Il filosofo inglese Thomas Hobbes nel 17° secolo dette una veste logica rigorosa a una teoria materialista del diritto naturale: la natura ha dato tutto a tutti, nello stato di natura «è lecito a tutti avere e fare qualsiasi cosa», e da ciò nasce uno stato di guerra generalizzato. La prima massima del diritto naturale è dunque: «Si deve ricercare la pace quando si può averla, quando non si può bisogna cercare aiuti per la guerra». La società civile sorge dal timore reciproco, e il patto sociale comporta la rinuncia dei singoli alla propria libertà e autonomia, che viene trasferita al sovrano, ed è vincolante il dovere di «stare ai patti»; è questa la seconda legge di natura, seguita da molte altre, immutabili, coincidenti con la retta ragione, che fissano i diritti civili e le regole della morale. I trattati De cive e Leviatano di ;Hobbes, apparsi a metà del secolo tra la rivoluzione puritana e la dittatura di Oliver Cromwell, opponevano alla monarchia di diritto divino uno Stato assoluto fondato sul consenso.

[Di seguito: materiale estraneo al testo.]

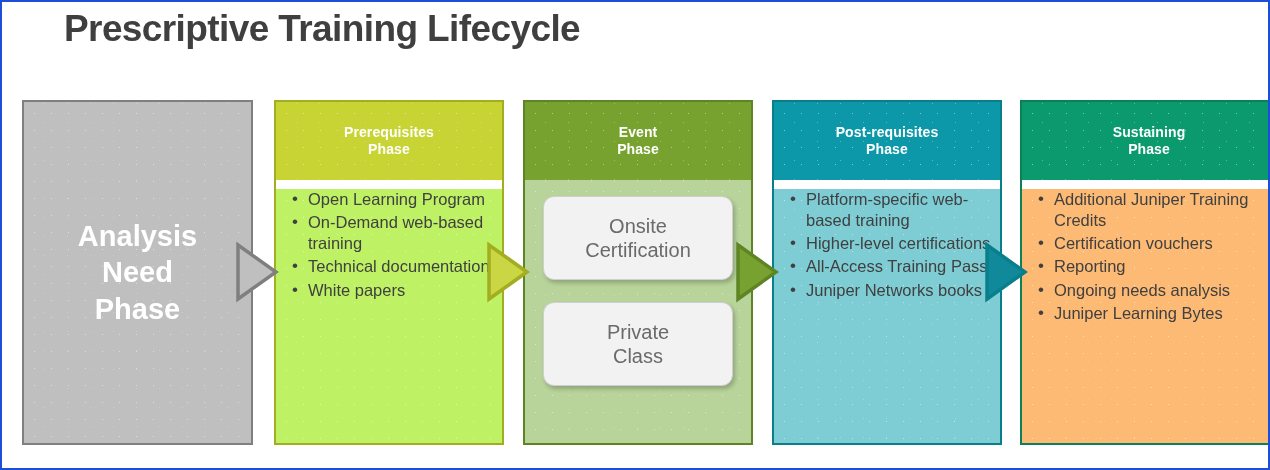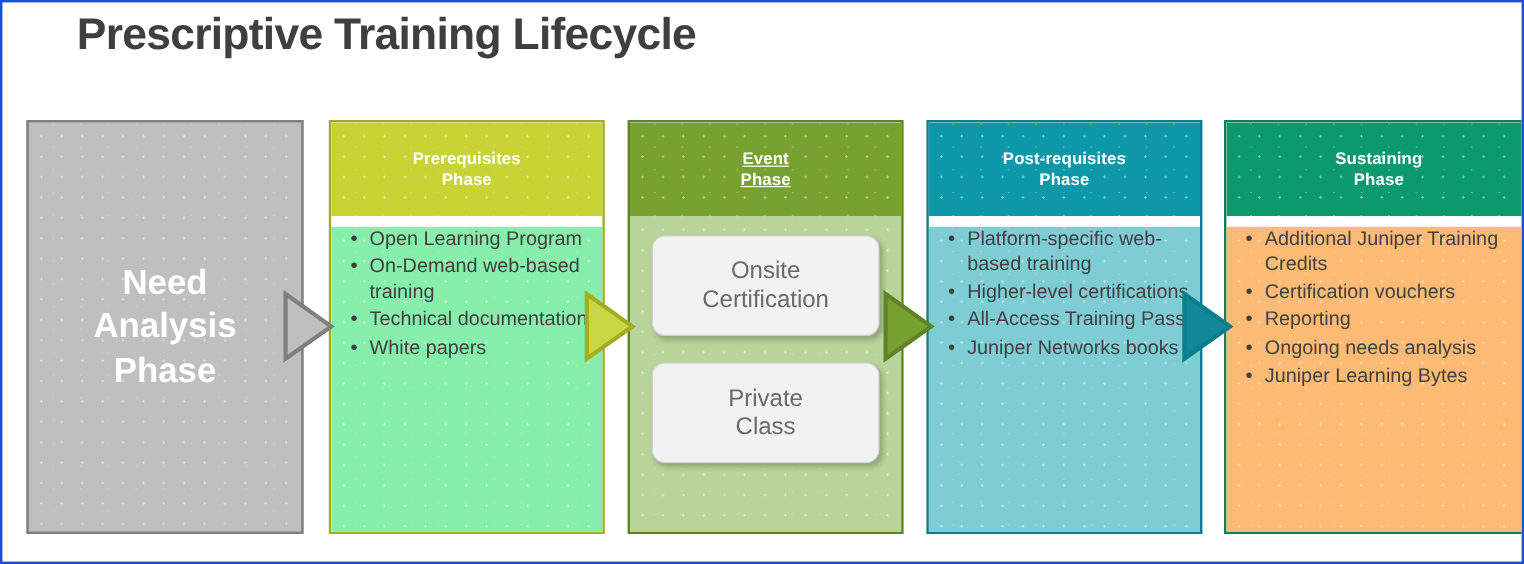--- a/index.html
+++ b/index.html
@@ -171,61 +171,61 @@
 
 <div id="canvas">
 
   <div id="page-title">Prescriptive Training Lifecycle</div>
 
   <div id="flow">
 
     <div class="phase" id="phase-need">
       <div class="speckle"></div>
       <div class="need-label">
+        <div>Analysis</div>
         <div>Need</div>
-        <div>Analysis</div>
         <div>Phase</div>
       </div>
     </div>
 
     <div class="arrow" style="left:233px;">
       <svg viewBox="0 0 44 62" preserveAspectRatio="none">
         <polygon points="3,4 41,31 3,58" fill="#bfbfbf" stroke="#7f7f7f" stroke-width="3.5" stroke-linejoin="miter"></polygon>
       </svg>
     </div>
 
     <div class="phase" id="phase-prereq" style="left:272px; width:230px; border-color:#a2ad1f;">
       <div class="phase-head" style="background:#c7d433;">
         <div class="speckle"></div>
         <div style="position:relative;z-index:2;">
           <div>Prerequisites</div>
           <div>Phase</div>
         </div>
       </div>
-      <div class="phase-body" style="background:#86efac;">
+      <div class="phase-body" style="background:#bef264;">
         <div class="speckle"></div>
         <ul class="bullets">
           <li>Open Learning Program</li>
           <li>On-Demand web-based training</li>
           <li>Technical documentation</li>
           <li>White papers</li>
         </ul>
       </div>
     </div>
 
     <div class="arrow" style="left:484px;">
       <svg viewBox="0 0 44 62" preserveAspectRatio="none">
         <polygon points="3,4 41,31 3,58" fill="#cbd645" stroke="#a2ad1f" stroke-width="3.5" stroke-linejoin="miter"></polygon>
       </svg>
     </div>
 
     <div class="phase" id="phase-event" style="left:521px; width:230px; border-color:#5f8425;">
       <div class="phase-head" style="background:#78a22f;">
         <div class="speckle"></div>
-        <div style="position:relative;z-index:2;text-decoration:underline;">
+        <div style="position:relative;z-index:2;">
           <div>Event</div>
           <div>Phase</div>
         </div>
       </div>
       <div class="phase-body" style="background:#b8d49a;">
         <div class="speckle"></div>
         <div class="cards">
           <div class="card">
             <div>
               <div>Onsite</div>

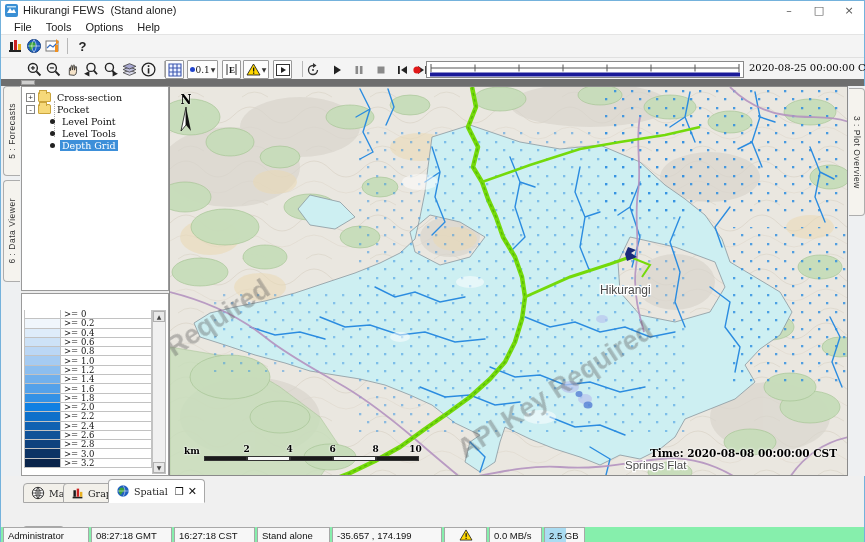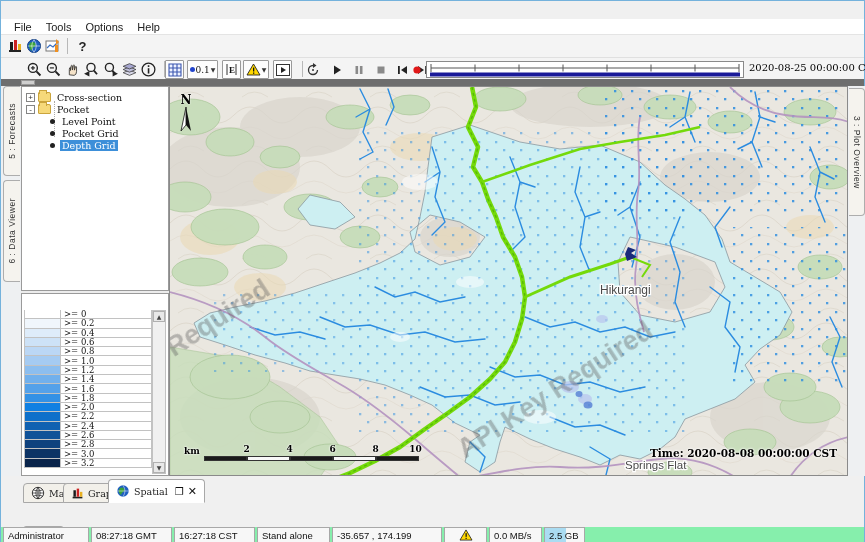--- a/index.html
+++ b/index.html
@@ -97,20 +97,33 @@
 
   .statusbar { position:absolute; left:0; top:526px; width:100%; height:16px; display:flex; background:#86efac; font-family:Liberation Sans, sans-serif; font-size:9.5px; color:#111; }
   .scell { border:1px solid #a8a8a8; background:#f7f7f7; height:16px; display:flex; align-items:center; padding:0 4px; white-space:nowrap; overflow:hidden; margin-left:2px; }
   .mem { background:linear-gradient(to right,#aadcf2 55%,#f7f7f7 55%); }
 </style>
 </head>
 <body>
 
 <div class="window">
 
+  <div class="titlebar">
+    <svg class="appicon" viewBox="0 0 13 13">
+        <rect x="0" y="0" width="13" height="13" rx="2" fill="#3a8fd4"></rect>
+        <path d="M2 9 L5 4 L7 7 L9 5 L11 9 Z" fill="#fff"></path>
+        <rect x="2" y="2" width="9" height="1.5" fill="#bfe2f7"></rect>
+      </svg>
+    <span class="title-text">Hikurangi FEWS  (Stand alone)</span>
+    <div class="wctrl">
+      <div class="wbtn">–</div>
+      <div class="wbtn">□</div>
+      <div class="wbtn">×</div>
+    </div>
+  </div>
 
   <div class="menubar">
     <span class="menu-item">File</span>
     <span class="menu-item">Tools</span>
     <span class="menu-item">Options</span>
     <span class="menu-item">Help</span>
   </div>
 
   <div class="tb1">
     <span class="ticon">
@@ -312,21 +325,21 @@
         <span class="expander">-</span>
         <span class="folder"></span>
         <span class="tlabel">Pocket</span>
       </div>
       <div class="trow">
         <span class="bullet"></span>
         <span class="tlabel">Level Point</span>
       </div>
       <div class="trow">
         <span class="bullet"></span>
-        <span class="tlabel">Pocket Grid</span>
+        <span class="tlabel">Level Tools</span>
       </div>
       <div class="trow">
         <span class="bullet"></span>
         <span class="tlabel tsel">Depth Grid</span>
       </div>
     </div>
 
     <div class="legend-panel">
       <div class="legend-rows">
           <div class="lrow">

Durante la seconda rivoluzione inglese (1688) John Locke teorizzò lo Stato liberale, anch’esso fondato sul consenso ma con poteri limitati e con la possibilità di destituire il sovrano che violasse la costituzione. Il patto associativo da cui nasce lo Stato protegge con la forza delle leggi alcuni diritti naturali preesistenti nello stato di natura, che è uno stato di pace. La proprietà e la libertà sono tra i diritti «naturali» che lo Stato riconosce e difende e, in questo senso, solo i proprietari sono cittadini di pieno diritto.

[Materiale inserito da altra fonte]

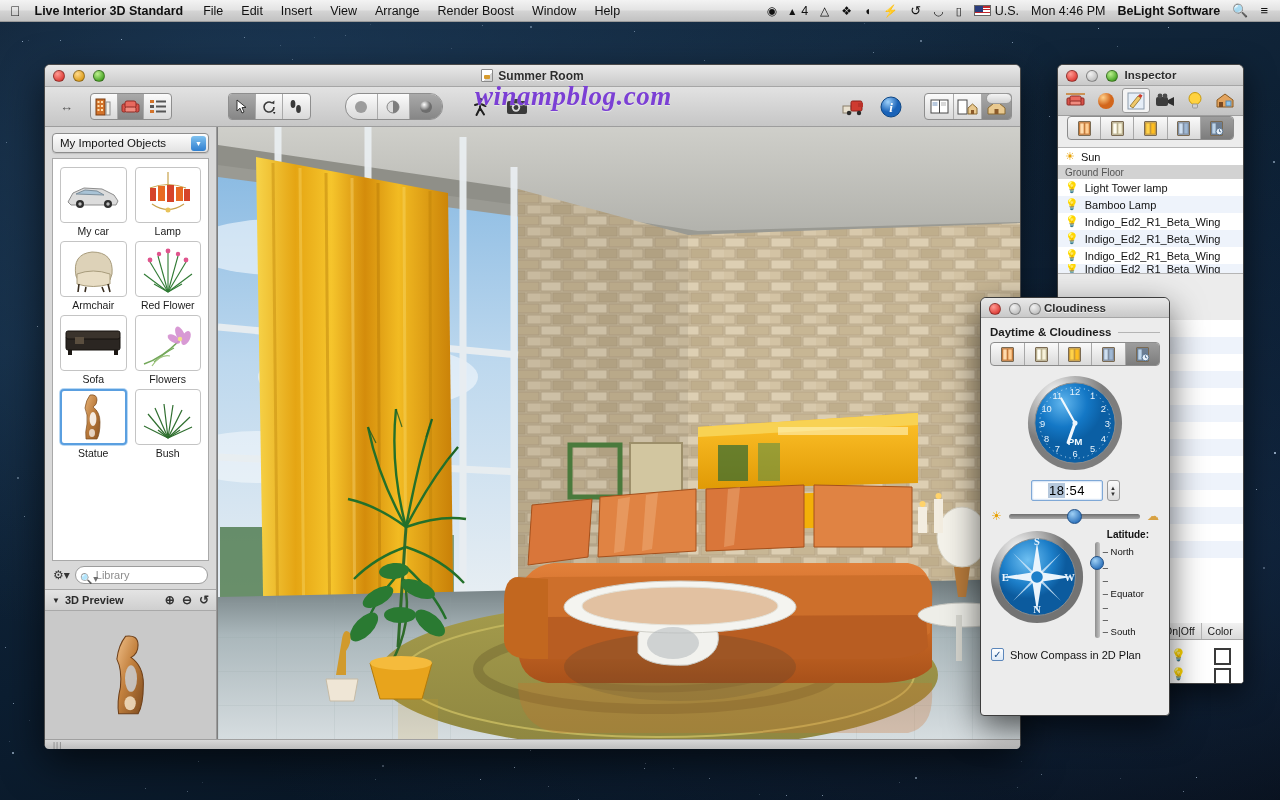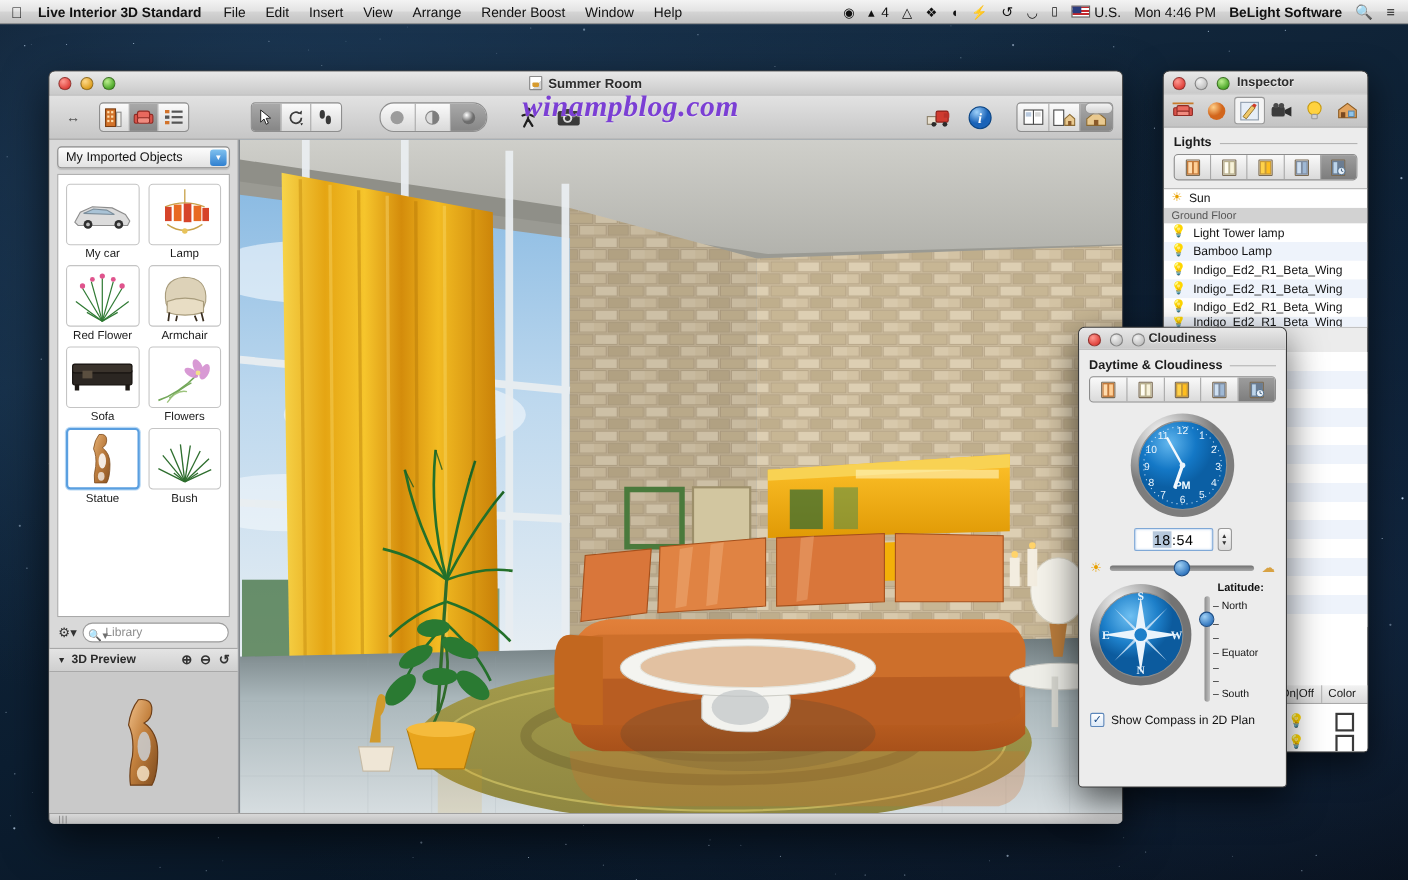--- a/index.html
+++ b/index.html
@@ -593,51 +593,51 @@
               <rect x="42" y="18" width="6" height="12" fill="#d6442a"></rect>
               <path d="M10 33 Q26 44 42 33" fill="none" stroke="#c8a24a" stroke-width="1.2"></path>
               <circle cx="26" cy="39" r="2.5" fill="#e8c35a"></circle>
             </svg>
           </div>
           <div class="liblabel">Lamp</div>
         </div>
 
         <div class="libitem">
           <div class="thumb">
+            <svg width="54" height="50" viewBox="0 0 54 50">
+              <path d="M10 32 Q6 10 26 8 Q48 8 46 30 L44 36 L12 36 Z" fill="#ddd2b8" stroke="#a89c7c"></path>
+              <path d="M11 30 Q27 24 44 30 L44 40 Q27 45 11 40 Z" fill="#e8ddc4" stroke="#a89c7c"></path>
+              <path d="M13 40 L12 48 M42 40 L44 48 M20 43 L19 48 M36 43 L38 48" stroke="#3a2e20" stroke-width="1.6"></path>
+            </svg>
+          </div>
+          <div class="liblabel">Armchair</div>
+        </div>
+
+        <div class="libitem">
+          <div class="thumb">
             <svg width="56" height="50" viewBox="0 0 56 50">
               <g stroke="#2f7a33" stroke-width="1.1" fill="none">
                 <path d="M28 48 L10 18"></path>
                   <path d="M28 48 L18 12"></path>
                   <path d="M28 48 L28 9"></path>
                 <path d="M28 48 L38 12"></path>
                   <path d="M28 48 L46 18"></path>
                   <path d="M28 48 L4 30"></path>
                   <path d="M28 48 L52 30"></path>
                 <path d="M28 48 L14 40"></path>
                   <path d="M28 48 L42 40"></path>
               </g>
               <circle cx="10" cy="16" r="2.4" fill="#e0548d"></circle>
                 <circle cx="19" cy="10" r="2.2" fill="#e0548d"></circle>
               <circle cx="28" cy="7" r="2.4" fill="#e0548d"></circle>
                 <circle cx="38" cy="10" r="2.2" fill="#e0548d"></circle>
               <circle cx="46" cy="16" r="2.4" fill="#e0548d"></circle>
             </svg>
           </div>
           <div class="liblabel">Red Flower</div>
-        </div>
-
-        <div class="libitem">
-          <div class="thumb">
-            <svg width="54" height="50" viewBox="0 0 54 50">
-              <path d="M10 32 Q6 10 26 8 Q48 8 46 30 L44 36 L12 36 Z" fill="#ddd2b8" stroke="#a89c7c"></path>
-              <path d="M11 30 Q27 24 44 30 L44 40 Q27 45 11 40 Z" fill="#e8ddc4" stroke="#a89c7c"></path>
-              <path d="M13 40 L12 48 M42 40 L44 48 M20 43 L19 48 M36 43 L38 48" stroke="#3a2e20" stroke-width="1.6"></path>
-            </svg>
-          </div>
-          <div class="liblabel">Armchair</div>
         </div>
 
         <div class="libitem">
           <div class="thumb">
             <svg width="60" height="34" viewBox="0 0 60 34">
               <rect x="3" y="10" width="54" height="14" rx="2" fill="#2b2622" stroke="#16120f"></rect>
               <rect x="3" y="5" width="54" height="8" rx="2" fill="#3a332c" stroke="#16120f"></rect>
               <rect x="12" y="11" width="9" height="7" fill="#5a4e3f"></rect>
               <rect x="5" y="24" width="4" height="5" fill="#1c1814"></rect>
                 <rect x="51" y="24" width="4" height="5" fill="#1c1814"></rect>
@@ -1003,24 +1003,20 @@
     </div>
     <div class="insp-tab">
       <svg width="20" height="17" viewBox="0 0 20 17">
         <path d="M2 8 L10 2 L18 8 L18 15 L2 15 Z" fill="#e3a45e" stroke="#8a5a22"></path>
         <rect x="11" y="9" width="5" height="5" fill="#8fc4ea" stroke="#5a87ab"></rect>
         <rect x="4" y="10" width="4" height="5" fill="#7a4a22"></rect>
       </svg>
     </div>
   </div>
 
-  <div class="sectionhdr">
-    <span>Lights</span>
-    <span class="rule"></span>
-  </div>
 
   <div class="segbar">
     <div class="seg">
       <svg class="winicon" viewBox="0 0 13 15">
           <rect width="13" height="15" fill="#c47a3a"></rect>
           <rect x="1.5" y="1.5" width="4" height="12" fill="#ffdcae"></rect>
           <rect x="7.5" y="1.5" width="4" height="12" fill="#ffcf95"></rect>
         </svg>
     </div>
     <div class="seg">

Il dibattito proseguì tra giuristi e teorici della politica: in pieno Illuminismo lo svizzero Jean-Jacques Rousseau interpretò lo stato di natura di Hobbes come la proiezione immaginaria della società civile stessa, dominata dall’egoismo e dalle leggi ingiuste, e contrappose a Locke la teoria di un patto sociale in cui sovrano è il popolo stesso, e le leggi di natura ‘ragionate’ sono direttamente espresse dall’assemblea popolare. Le Dichiarazioni dei diritti delle rivoluzioni americana e francese proclamarono i diritti naturali dell’uomo e del cittadino. Il filosofo tedesco Immanuel Kant, infine, nel 18° secolo interpretò criticamente il concetto di diritto naturale assunto come fondamento dello Stato e delle sue leggi.
Nei due ultimi secoli le teorie del diritto naturale sono state messe in discussione dalla scuola di pensiero che studia il diritto come frutto della storia, e dalla dot;trina ‘pura’ del diritto. Nel linguaggio peculiare delle scienze naturali il carattere necessario e universale delle leggi di natura, che era stato affermato dagli antichi e poi rinnovato dalla fisica classica, è ormai sostituito da una concezione probabilistica o fallibilista degli enunciati logico-empirici.